The opposing effects caused by a tilt of the head cause varying sensory inputs from the hair cell bundles allowing humans to tell which way the head is tilting.

This sensory input is sent to the brain, which responds with corrective actions to the nervous and muscular systems ensuring balance and awareness are maintained.

When the vestibular system is stimulated without any other inputs, one experiences a sense of self-motion.

Compared to the other senses of vision, touch and audition, vestibular input is perceived with delay.

Diseases of the vestibular system usually induce vertigo and instability or loss of balance, often accompanied by nausea. 

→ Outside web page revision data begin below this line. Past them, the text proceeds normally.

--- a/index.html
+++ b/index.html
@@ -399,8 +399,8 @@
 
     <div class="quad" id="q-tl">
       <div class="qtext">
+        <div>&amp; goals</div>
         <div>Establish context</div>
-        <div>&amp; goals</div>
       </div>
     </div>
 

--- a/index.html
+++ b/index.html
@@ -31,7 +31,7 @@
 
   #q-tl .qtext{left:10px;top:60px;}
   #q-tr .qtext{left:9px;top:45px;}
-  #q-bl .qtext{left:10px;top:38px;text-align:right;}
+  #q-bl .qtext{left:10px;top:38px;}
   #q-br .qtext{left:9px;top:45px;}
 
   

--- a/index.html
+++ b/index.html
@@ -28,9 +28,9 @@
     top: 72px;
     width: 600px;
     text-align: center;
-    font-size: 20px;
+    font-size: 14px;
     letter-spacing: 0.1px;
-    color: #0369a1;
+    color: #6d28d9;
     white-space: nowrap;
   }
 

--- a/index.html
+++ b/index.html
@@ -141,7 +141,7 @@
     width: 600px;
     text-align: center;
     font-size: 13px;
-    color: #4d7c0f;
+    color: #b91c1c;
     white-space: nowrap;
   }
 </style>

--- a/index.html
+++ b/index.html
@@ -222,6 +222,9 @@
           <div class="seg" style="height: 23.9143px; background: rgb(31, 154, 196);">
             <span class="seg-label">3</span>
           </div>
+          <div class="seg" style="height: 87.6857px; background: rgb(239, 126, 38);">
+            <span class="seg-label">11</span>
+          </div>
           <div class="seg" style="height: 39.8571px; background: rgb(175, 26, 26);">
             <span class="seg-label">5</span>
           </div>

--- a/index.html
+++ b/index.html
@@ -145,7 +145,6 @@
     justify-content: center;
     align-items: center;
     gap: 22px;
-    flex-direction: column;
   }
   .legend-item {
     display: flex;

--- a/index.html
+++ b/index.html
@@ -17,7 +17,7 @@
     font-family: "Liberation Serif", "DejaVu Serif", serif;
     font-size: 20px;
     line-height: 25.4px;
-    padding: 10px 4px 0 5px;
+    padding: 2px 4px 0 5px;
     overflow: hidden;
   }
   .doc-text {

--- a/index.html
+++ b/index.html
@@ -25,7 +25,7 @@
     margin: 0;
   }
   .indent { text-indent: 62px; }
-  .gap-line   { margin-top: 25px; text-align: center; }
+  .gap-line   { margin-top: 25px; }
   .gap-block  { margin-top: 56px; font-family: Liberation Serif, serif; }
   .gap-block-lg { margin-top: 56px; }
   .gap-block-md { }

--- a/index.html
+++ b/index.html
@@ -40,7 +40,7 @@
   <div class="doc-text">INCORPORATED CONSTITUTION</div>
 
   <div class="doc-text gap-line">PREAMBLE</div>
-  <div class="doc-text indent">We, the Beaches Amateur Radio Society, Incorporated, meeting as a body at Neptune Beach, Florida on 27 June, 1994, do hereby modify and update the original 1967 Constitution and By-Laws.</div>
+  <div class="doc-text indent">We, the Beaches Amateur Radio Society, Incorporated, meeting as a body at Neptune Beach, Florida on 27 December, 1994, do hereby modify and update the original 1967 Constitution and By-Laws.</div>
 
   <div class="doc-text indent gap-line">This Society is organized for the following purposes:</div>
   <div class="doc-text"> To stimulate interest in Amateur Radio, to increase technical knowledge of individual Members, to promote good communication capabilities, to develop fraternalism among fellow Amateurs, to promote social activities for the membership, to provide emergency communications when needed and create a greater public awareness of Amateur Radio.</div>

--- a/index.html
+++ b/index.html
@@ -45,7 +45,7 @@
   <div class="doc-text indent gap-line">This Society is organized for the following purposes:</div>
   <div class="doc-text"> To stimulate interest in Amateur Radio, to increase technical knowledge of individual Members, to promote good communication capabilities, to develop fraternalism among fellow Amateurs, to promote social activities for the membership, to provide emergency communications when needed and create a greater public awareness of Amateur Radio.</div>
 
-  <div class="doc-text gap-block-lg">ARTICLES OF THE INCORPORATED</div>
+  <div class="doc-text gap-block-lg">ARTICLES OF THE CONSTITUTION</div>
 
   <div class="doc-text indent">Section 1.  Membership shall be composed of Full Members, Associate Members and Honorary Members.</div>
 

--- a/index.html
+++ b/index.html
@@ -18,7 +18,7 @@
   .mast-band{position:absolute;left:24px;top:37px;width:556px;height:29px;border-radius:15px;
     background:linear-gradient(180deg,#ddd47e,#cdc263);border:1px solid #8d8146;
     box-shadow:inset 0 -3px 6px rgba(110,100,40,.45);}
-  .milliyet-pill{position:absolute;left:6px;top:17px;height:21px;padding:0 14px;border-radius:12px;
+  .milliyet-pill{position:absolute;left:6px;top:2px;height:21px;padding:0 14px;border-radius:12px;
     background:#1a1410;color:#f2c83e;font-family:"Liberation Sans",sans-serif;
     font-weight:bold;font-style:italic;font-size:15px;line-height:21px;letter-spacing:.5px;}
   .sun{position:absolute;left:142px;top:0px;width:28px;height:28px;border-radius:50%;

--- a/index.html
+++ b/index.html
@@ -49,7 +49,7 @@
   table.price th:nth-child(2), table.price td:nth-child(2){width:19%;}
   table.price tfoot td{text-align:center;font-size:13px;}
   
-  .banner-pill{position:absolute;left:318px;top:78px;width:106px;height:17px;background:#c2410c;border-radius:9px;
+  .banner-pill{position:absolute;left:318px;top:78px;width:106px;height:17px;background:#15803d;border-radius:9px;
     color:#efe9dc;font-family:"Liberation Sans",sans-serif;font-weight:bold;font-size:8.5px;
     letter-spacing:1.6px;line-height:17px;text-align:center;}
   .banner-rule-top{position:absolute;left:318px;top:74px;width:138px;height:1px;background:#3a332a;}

The most common vestibular diseases in humans are vestibular neuritis, a related condition called labyrinthitis, Ménière’s disease, and BPPV. 

The vestibular system’s function can be affected by tumors on the vestibulocochlear nerve, an infarct in the brain stem or in cortical regions related to the processing of vestibular signals, and cerebellar atrophy.

When the vestibular system and the visual system report incongruous results, nausea often occurs. 

When the vestibular system reports movement but the visual system reports no movement, the motion disorientation is often called motion sickness/seasickness/car sickness.

When a person is in a zero-gravity environment or during a virtual reality session, the disoriented sensation is often called space sickness or space adaptation syndrome. 

Alcohol can also cause alterations in the vestibular system for short periods, resulting  in vertigo and possibly nystagmus due to the altered viscosity of the blood and the endolymph during the consumption of alcohol: positional alcohol nystagmus.

Positional alcohol nystagmus1(PAN1) The alcohol concentration is higher in the blood than in the vestibular system, hence the endolymph is relatively dense.

Positional alcohol nystagmus II PAN II – The alcohol concentration is lower in the blood than in the vestibular system, hence the endolymph is relatively dilute.

PAN I will result in subjective vertigo in one direction and typically occurs shortly after ingestion of alcohol when blood alcohol levels are highest. 

PAN II will eventually cause subjective vertigo in the opposite direction. 

This occurs several hours after ingestion and after a relative reduction in blood alcohol levels.

Benign paroxysmal positional vertigo (BPPV) resulting in acute symptoms of vertigo and is caused when pieces that have broken off otoliths have slipped into one of the semicircular canals. 

In most cases, it is the posterior canal that is affected. 

These  particles can shift and create a fluid wave which displaces the cupula of the canal affected, which leads to dizziness, vertigo and nystagmus.

Vestibular dysfunction has also been found to correlate with cognitive and emotional disorders, including depersonalization and derealization.